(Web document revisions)
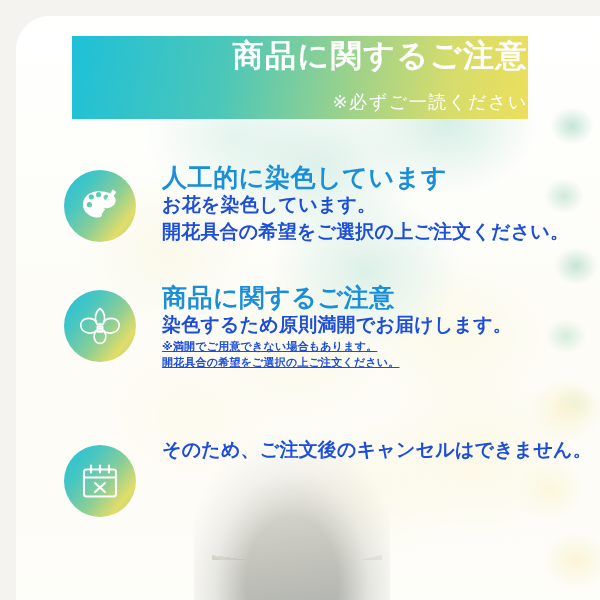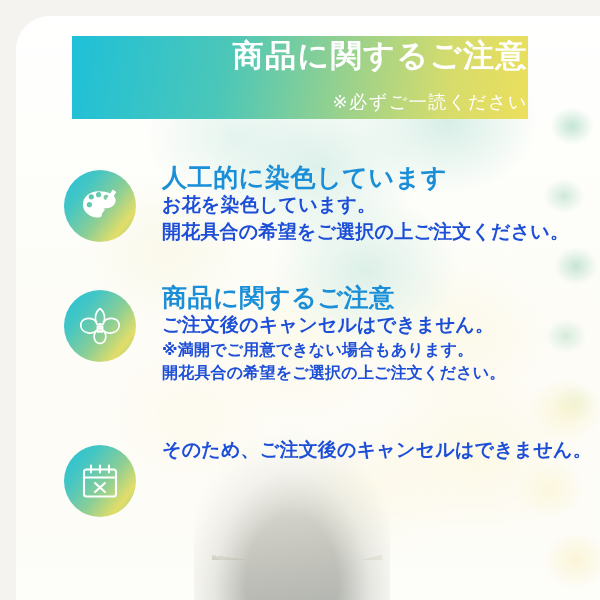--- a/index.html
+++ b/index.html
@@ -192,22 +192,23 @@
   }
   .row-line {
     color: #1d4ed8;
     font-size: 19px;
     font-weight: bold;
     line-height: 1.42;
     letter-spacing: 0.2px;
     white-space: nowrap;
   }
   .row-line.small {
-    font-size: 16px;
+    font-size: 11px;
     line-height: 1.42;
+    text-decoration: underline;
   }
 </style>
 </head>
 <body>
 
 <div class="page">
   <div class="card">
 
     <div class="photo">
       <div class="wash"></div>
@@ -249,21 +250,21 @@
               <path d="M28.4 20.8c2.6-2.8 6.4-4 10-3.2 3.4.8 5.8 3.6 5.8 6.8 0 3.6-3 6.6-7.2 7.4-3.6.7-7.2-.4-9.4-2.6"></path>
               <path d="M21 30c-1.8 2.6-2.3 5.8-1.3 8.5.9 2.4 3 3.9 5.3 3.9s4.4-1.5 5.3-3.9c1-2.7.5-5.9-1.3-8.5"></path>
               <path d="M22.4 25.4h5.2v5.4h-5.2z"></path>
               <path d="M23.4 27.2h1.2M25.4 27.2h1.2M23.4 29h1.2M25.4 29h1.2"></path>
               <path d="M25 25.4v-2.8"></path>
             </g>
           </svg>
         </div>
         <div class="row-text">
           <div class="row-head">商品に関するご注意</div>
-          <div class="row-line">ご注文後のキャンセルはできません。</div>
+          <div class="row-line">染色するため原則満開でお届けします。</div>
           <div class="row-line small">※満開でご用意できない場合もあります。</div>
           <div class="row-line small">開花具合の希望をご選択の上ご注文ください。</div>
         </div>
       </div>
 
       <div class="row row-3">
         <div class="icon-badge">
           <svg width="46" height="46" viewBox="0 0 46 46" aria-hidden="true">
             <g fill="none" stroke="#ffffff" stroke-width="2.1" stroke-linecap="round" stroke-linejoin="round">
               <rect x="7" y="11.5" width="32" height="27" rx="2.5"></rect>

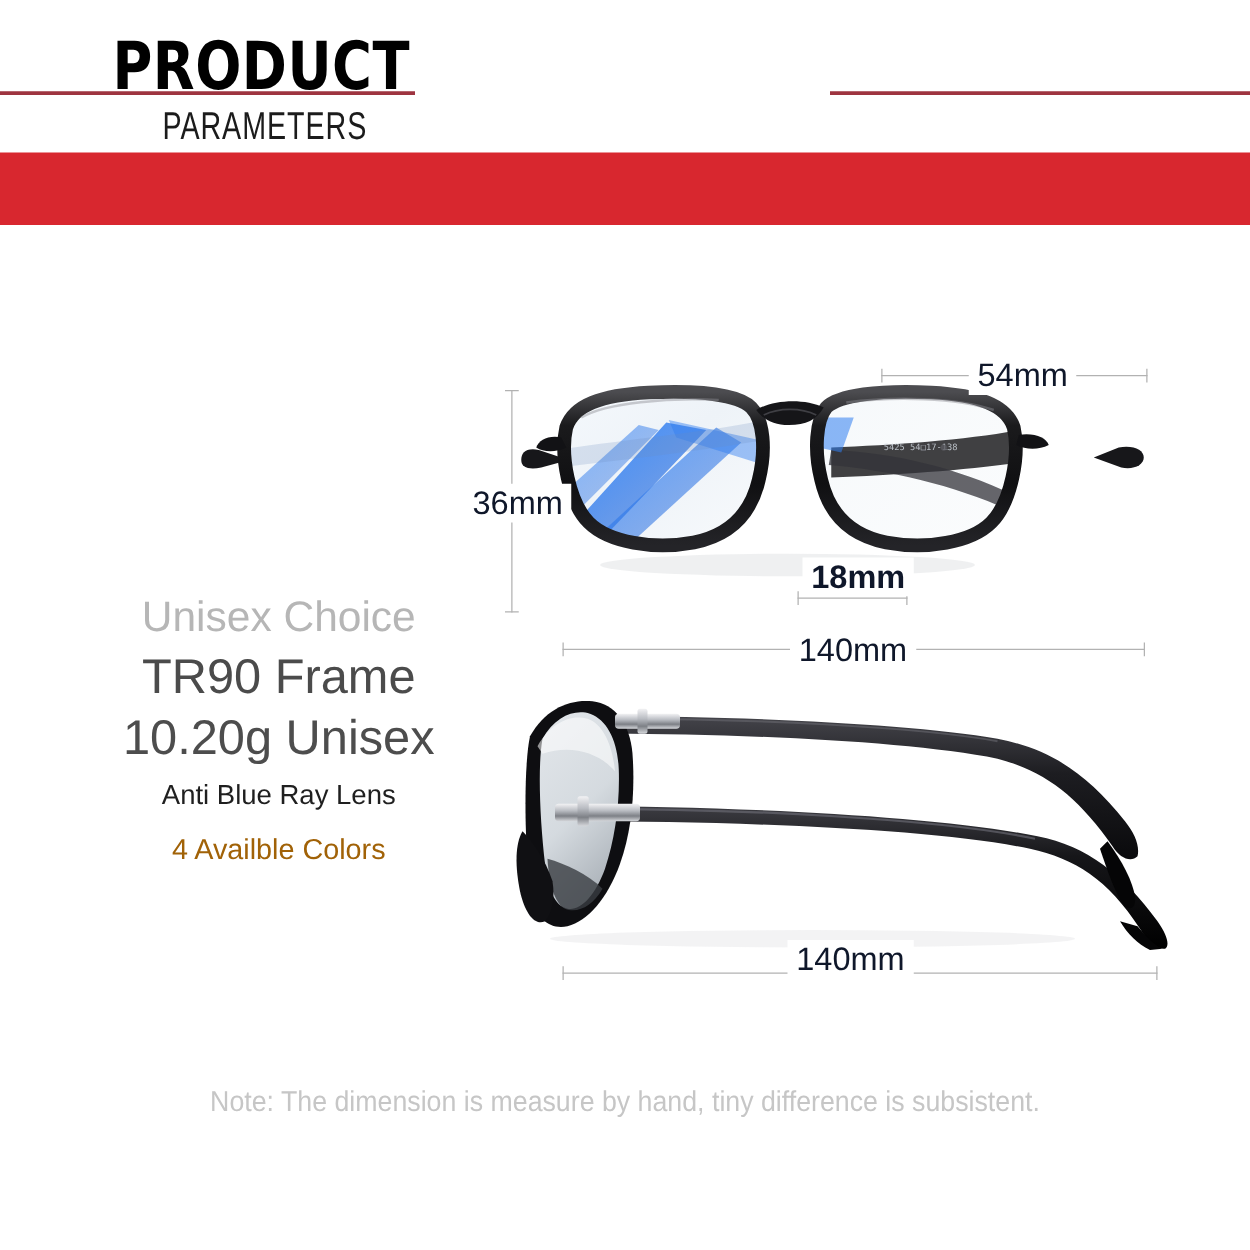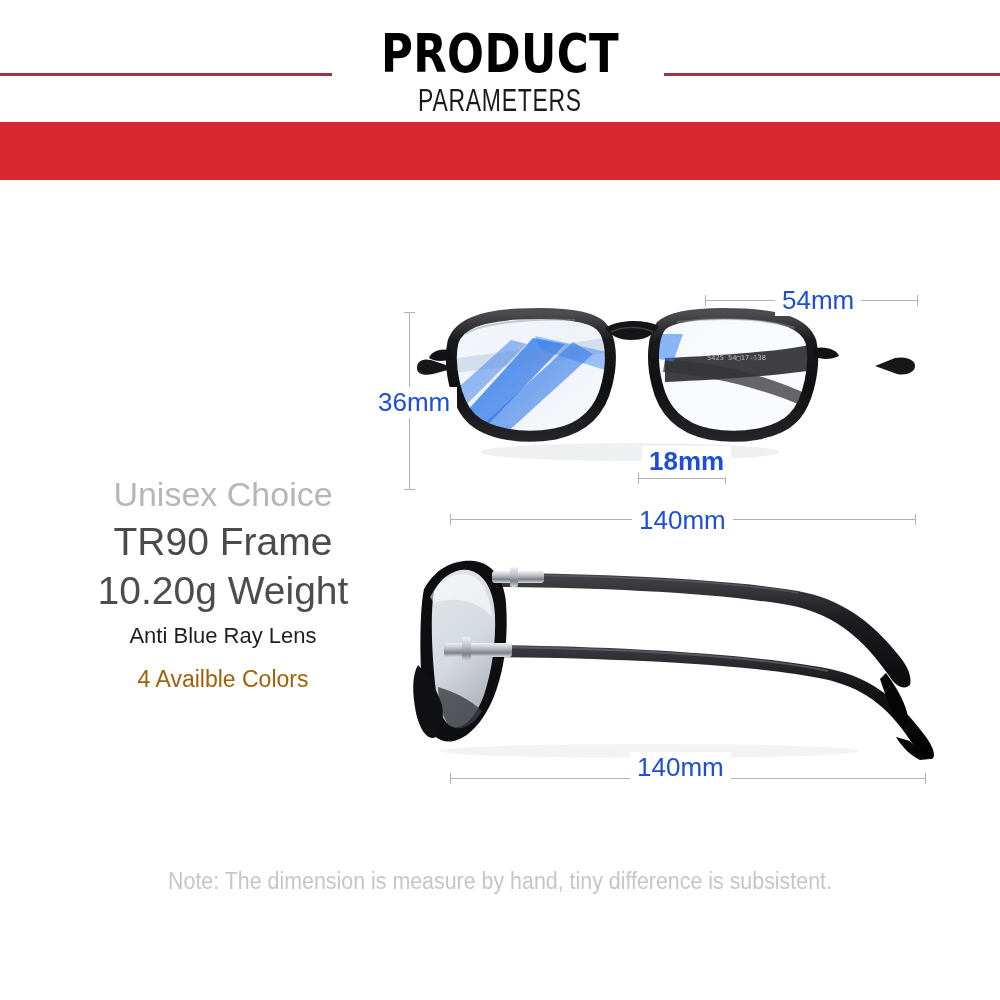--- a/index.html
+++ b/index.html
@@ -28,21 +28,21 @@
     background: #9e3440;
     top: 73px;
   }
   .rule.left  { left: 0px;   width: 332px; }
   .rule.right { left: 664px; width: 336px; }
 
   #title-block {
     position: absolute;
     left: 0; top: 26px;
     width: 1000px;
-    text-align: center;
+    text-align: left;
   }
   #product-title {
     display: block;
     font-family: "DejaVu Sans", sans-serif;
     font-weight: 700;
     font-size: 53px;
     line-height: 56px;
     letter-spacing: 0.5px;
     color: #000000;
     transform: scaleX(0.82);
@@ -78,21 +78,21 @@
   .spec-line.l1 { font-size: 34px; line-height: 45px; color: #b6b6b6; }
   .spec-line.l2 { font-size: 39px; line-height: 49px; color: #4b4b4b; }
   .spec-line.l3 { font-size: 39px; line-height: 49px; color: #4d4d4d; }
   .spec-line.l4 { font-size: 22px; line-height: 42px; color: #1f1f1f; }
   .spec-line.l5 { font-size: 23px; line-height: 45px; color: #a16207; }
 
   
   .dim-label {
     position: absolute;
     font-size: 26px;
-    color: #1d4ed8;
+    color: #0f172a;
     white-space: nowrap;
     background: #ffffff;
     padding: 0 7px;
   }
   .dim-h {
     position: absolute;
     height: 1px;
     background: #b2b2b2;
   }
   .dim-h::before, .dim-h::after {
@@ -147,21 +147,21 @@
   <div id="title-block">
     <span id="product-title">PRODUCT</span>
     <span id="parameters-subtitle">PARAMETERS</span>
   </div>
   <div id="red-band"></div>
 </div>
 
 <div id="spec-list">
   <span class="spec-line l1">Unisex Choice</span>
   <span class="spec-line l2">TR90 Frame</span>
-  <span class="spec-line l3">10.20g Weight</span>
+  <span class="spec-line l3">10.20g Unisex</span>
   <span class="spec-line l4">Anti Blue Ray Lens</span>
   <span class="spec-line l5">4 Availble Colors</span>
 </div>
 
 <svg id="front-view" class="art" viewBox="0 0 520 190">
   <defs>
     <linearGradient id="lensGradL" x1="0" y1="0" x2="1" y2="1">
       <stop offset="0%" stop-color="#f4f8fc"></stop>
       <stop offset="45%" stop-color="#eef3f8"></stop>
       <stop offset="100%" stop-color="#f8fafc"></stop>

### [Description of the task]
The records above, minus their pictures, are to be returned verbatim.

### [Task result]
--- a/index.html
+++ b/index.html
@@ -192,22 +192,23 @@
   }
   .row-line {
     color: #1d4ed8;
     font-size: 19px;
     font-weight: bold;
     line-height: 1.42;
     letter-spacing: 0.2px;
     white-space: nowrap;
   }
   .row-line.small {
-    font-size: 16px;
+    font-size: 11px;
     line-height: 1.42;
+    text-decoration: underline;
   }
 </style>
 </head>
 <body>
 
 <div class="page">
   <div class="card">
 
     <div class="photo">
       <div class="wash"></div>
@@ -249,21 +250,21 @@
               <path d="M28.4 20.8c2.6-2.8 6.4-4 10-3.2 3.4.8 5.8 3.6 5.8 6.8 0 3.6-3 6.6-7.2 7.4-3.6.7-7.2-.4-9.4-2.6"></path>
               <path d="M21 30c-1.8 2.6-2.3 5.8-1.3 8.5.9 2.4 3 3.9 5.3 3.9s4.4-1.5 5.3-3.9c1-2.7.5-5.9-1.3-8.5"></path>
               <path d="M22.4 25.4h5.2v5.4h-5.2z"></path>
               <path d="M23.4 27.2h1.2M25.4 27.2h1.2M23.4 29h1.2M25.4 29h1.2"></path>
               <path d="M25 25.4v-2.8"></path>
             </g>
           </svg>
         </div>
         <div class="row-text">
           <div class="row-head">商品に関するご注意</div>
-          <div class="row-line">ご注文後のキャンセルはできません。</div>
+          <div class="row-line">染色するため原則満開でお届けします。</div>
           <div class="row-line small">※満開でご用意できない場合もあります。</div>
           <div class="row-line small">開花具合の希望をご選択の上ご注文ください。</div>
         </div>
       </div>
 
       <div class="row row-3">
         <div class="icon-badge">
           <svg width="46" height="46" viewBox="0 0 46 46" aria-hidden="true">
             <g fill="none" stroke="#ffffff" stroke-width="2.1" stroke-linecap="round" stroke-linejoin="round">
               <rect x="7" y="11.5" width="32" height="27" rx="2.5"></rect>

--- a/index.html
+++ b/index.html
@@ -28,21 +28,21 @@
     background: #9e3440;
     top: 73px;
   }
   .rule.left  { left: 0px;   width: 332px; }
   .rule.right { left: 664px; width: 336px; }
 
   #title-block {
     position: absolute;
     left: 0; top: 26px;
     width: 1000px;
-    text-align: center;
+    text-align: left;
   }
   #product-title {
     display: block;
     font-family: "DejaVu Sans", sans-serif;
     font-weight: 700;
     font-size: 53px;
     line-height: 56px;
     letter-spacing: 0.5px;
     color: #000000;
     transform: scaleX(0.82);
@@ -78,21 +78,21 @@
   .spec-line.l1 { font-size: 34px; line-height: 45px; color: #b6b6b6; }
   .spec-line.l2 { font-size: 39px; line-height: 49px; color: #4b4b4b; }
   .spec-line.l3 { font-size: 39px; line-height: 49px; color: #4d4d4d; }
   .spec-line.l4 { font-size: 22px; line-height: 42px; color: #1f1f1f; }
   .spec-line.l5 { font-size: 23px; line-height: 45px; color: #a16207; }
 
   
   .dim-label {
     position: absolute;
     font-size: 26px;
-    color: #1d4ed8;
+    color: #0f172a;
     white-space: nowrap;
     background: #ffffff;
     padding: 0 7px;
   }
   .dim-h {
     position: absolute;
     height: 1px;
     background: #b2b2b2;
   }
   .dim-h::before, .dim-h::after {
@@ -147,21 +147,21 @@
   <div id="title-block">
     <span id="product-title">PRODUCT</span>
     <span id="parameters-subtitle">PARAMETERS</span>
   </div>
   <div id="red-band"></div>
 </div>
 
 <div id="spec-list">
   <span class="spec-line l1">Unisex Choice</span>
   <span class="spec-line l2">TR90 Frame</span>
-  <span class="spec-line l3">10.20g Weight</span>
+  <span class="spec-line l3">10.20g Unisex</span>
   <span class="spec-line l4">Anti Blue Ray Lens</span>
   <span class="spec-line l5">4 Availble Colors</span>
 </div>
 
 <svg id="front-view" class="art" viewBox="0 0 520 190">
   <defs>
     <linearGradient id="lensGradL" x1="0" y1="0" x2="1" y2="1">
       <stop offset="0%" stop-color="#f4f8fc"></stop>
       <stop offset="45%" stop-color="#eef3f8"></stop>
       <stop offset="100%" stop-color="#f8fafc"></stop>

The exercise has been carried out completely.